Souffrez encore un peu que je reprenne haleine.
Comme à Lyon le peuple aime fort les laquais,
Et leur donne souvent de dangereux paquets,
Deux coquins, me trouvant tantôt en sentinelle,
Ont laissé choir sur moi leur haine naturelle;
Et sitôt qu'ils ont vu mon habit rouge et vert...

DORANTE.

Quand il est nuit sans lune, et qu'il fait temps couvert, Connaît-on les couleurs? tu donnes une bourde.

CLITON.

Ils portaient sous le bras une lanterne source.

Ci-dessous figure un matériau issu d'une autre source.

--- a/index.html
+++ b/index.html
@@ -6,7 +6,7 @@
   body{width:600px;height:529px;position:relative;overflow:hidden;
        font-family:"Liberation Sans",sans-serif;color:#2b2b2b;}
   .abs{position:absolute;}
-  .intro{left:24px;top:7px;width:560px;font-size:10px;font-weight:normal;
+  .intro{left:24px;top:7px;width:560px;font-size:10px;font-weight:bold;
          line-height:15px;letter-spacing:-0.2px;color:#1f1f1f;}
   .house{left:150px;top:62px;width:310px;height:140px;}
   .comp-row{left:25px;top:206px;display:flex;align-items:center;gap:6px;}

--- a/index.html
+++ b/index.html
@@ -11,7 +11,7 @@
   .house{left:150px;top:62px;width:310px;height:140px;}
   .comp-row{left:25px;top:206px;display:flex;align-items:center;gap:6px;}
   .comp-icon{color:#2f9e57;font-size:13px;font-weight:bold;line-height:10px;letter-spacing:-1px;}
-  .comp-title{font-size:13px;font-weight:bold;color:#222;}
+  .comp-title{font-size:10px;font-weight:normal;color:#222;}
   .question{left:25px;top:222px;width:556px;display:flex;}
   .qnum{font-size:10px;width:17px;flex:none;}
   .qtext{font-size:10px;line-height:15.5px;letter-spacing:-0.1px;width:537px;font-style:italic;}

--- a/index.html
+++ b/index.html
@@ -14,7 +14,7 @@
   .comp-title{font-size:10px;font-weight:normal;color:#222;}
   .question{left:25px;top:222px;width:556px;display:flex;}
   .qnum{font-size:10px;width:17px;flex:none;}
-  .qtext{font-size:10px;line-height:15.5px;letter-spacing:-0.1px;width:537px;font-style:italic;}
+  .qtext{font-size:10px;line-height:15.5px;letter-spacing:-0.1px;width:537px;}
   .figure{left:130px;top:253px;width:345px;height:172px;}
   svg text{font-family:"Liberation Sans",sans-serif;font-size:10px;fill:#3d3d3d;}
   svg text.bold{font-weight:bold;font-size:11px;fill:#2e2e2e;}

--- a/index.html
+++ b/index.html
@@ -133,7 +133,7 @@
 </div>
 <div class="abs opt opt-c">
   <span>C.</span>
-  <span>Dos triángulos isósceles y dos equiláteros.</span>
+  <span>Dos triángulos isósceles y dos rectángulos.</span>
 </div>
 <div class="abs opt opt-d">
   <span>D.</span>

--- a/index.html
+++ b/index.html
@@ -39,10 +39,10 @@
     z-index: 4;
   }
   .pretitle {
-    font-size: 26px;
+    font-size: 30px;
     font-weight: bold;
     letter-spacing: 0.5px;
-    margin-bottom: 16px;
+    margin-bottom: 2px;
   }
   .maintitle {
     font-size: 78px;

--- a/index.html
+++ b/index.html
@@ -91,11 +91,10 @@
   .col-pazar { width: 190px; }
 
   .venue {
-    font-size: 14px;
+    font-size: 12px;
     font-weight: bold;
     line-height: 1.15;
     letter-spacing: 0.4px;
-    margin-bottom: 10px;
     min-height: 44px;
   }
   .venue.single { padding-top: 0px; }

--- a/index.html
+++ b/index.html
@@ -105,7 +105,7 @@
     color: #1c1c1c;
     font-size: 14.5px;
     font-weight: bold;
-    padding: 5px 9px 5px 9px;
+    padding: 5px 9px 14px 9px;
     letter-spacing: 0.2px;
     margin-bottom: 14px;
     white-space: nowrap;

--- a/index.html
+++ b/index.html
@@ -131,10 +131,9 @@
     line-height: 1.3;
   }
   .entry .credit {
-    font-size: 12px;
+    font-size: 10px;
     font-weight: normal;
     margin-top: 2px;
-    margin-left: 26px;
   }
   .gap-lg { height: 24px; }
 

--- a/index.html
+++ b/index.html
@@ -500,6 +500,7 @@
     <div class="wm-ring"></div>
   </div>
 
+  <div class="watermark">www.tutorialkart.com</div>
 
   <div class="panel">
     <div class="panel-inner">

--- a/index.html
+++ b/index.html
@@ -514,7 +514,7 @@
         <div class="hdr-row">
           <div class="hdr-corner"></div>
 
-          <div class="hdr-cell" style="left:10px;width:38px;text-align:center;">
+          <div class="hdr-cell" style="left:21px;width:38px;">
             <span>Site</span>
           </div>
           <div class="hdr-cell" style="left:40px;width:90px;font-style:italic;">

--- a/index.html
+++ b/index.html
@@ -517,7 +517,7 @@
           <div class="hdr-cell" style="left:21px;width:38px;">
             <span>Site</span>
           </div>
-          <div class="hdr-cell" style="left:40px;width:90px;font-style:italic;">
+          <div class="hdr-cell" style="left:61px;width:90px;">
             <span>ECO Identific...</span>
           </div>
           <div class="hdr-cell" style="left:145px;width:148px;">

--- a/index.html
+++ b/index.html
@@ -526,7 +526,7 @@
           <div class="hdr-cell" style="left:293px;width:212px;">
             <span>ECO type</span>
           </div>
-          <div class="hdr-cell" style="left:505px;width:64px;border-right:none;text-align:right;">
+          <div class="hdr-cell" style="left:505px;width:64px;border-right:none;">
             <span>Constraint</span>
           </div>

C'était fait de ma vie, ils me traînaient à l'eau ;

Mais, sentant du secours, ils ont craint pour leur peau,
Et, jouant des talons tous deux en gens habiles,
Ils m'ont fait trébucher sur un monceau de tuiles,
Chargé de tant de coups et de poing et de pied,
Que je crois tout au moins en être estropié.
Puissé-je voir bientôt la canaille noyée!

PHILISTE.

Si j'eusse pu les joindre, ils me l'eussent payée
L'heureuse occasion dont je n'ai pu jouir,
Et que cette sottise a fait évanouir.
Vous en êtes témoin, cette belle adorable
Ne me pourrait jamais être plus favorable;
Jamais je n'en reçus d'accueil si gracieux :
Mais j'ai bientôt perdu ces moments précieux.